Dataset START

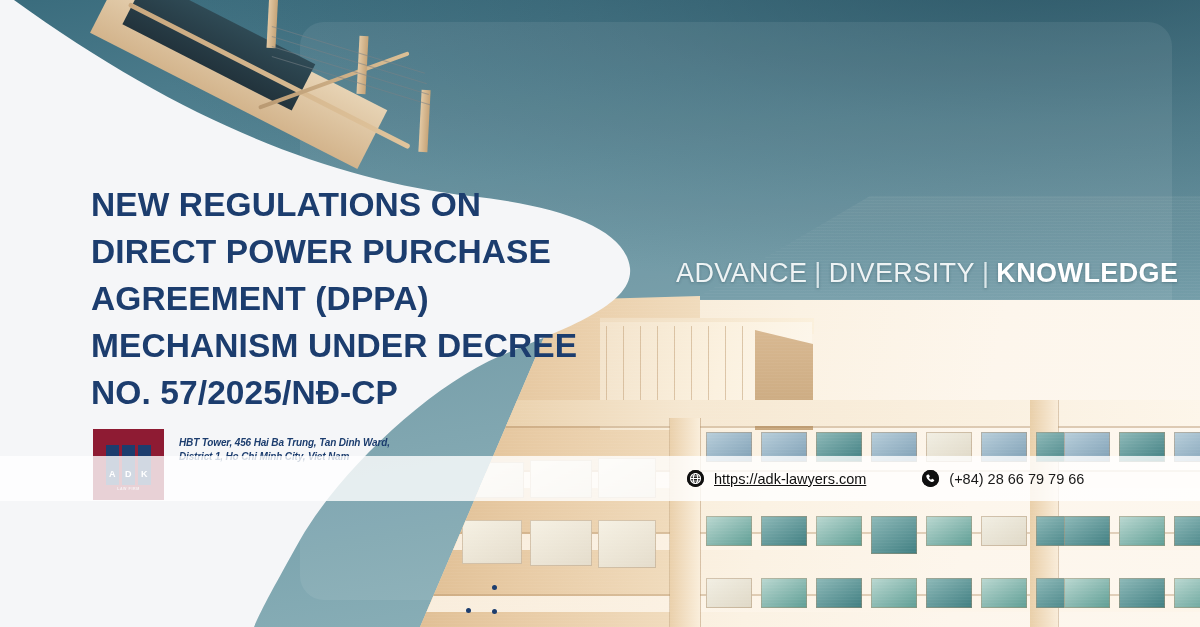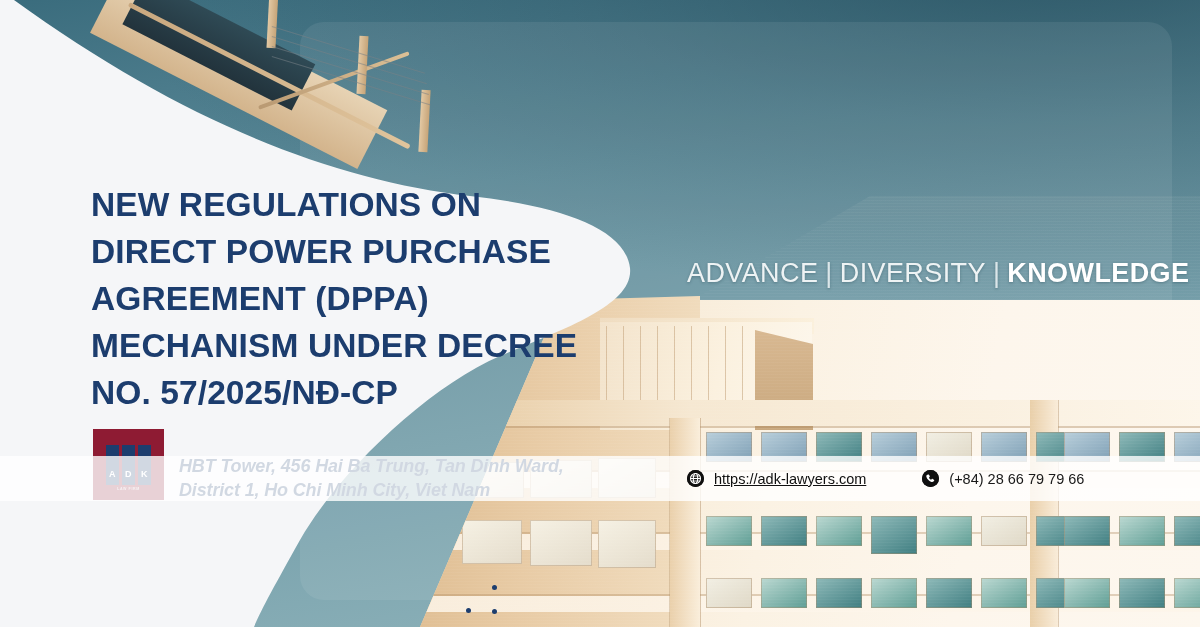--- a/index.html
+++ b/index.html
@@ -243,40 +243,39 @@
 
   .firm-text { padding-top:1px; }
   .firm-name {
     color:#1c3d6e;
     font-size:13px;
     font-weight:bold;
     font-style:italic;
     letter-spacing:-.1px;
   }
   .firm-addr {
-    margin-top:24px;
+    margin-top:6px;
     color:#1c3d6e;
-    font-size:18px;
+    font-size:10px;
     font-weight:bold;
     font-style:italic;
     line-height:1.35;
     letter-spacing:-.15px;
     white-space:pre-line;
   }
 
   
   .tagline {
     position:absolute;
     left:676px; top:258px;
     font-size:27px;
     color:#eef3f4;
     letter-spacing:.4px;
     white-space:nowrap;
     text-shadow:0 1px 3px rgba(20,50,62,.32);
-    margin-left:11px;
   }
   .tagline .sep { color:#dbe6e9; margin:0 7px; font-weight:300; }
   .tagline .light { font-weight:400; }
   .tagline .bold { font-weight:bold; color:#ffffff; }
 
   
   .contact-bar {
     position:absolute;
     left:0; top:456px;
     width:1200px; height:45px;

Dataset END

» Work to complete: Of the lines above, copy each that contains "font".

» Reply:
     font-size:13px;
     font-weight:bold;
     font-style:italic;
-    font-size:18px;
+    font-size:10px;
     font-weight:bold;
     font-style:italic;
     font-size:27px;
   .tagline .sep { color:#dbe6e9; margin:0 7px; font-weight:300; }
   .tagline .light { font-weight:400; }
   .tagline .bold { font-weight:bold; color:#ffffff; }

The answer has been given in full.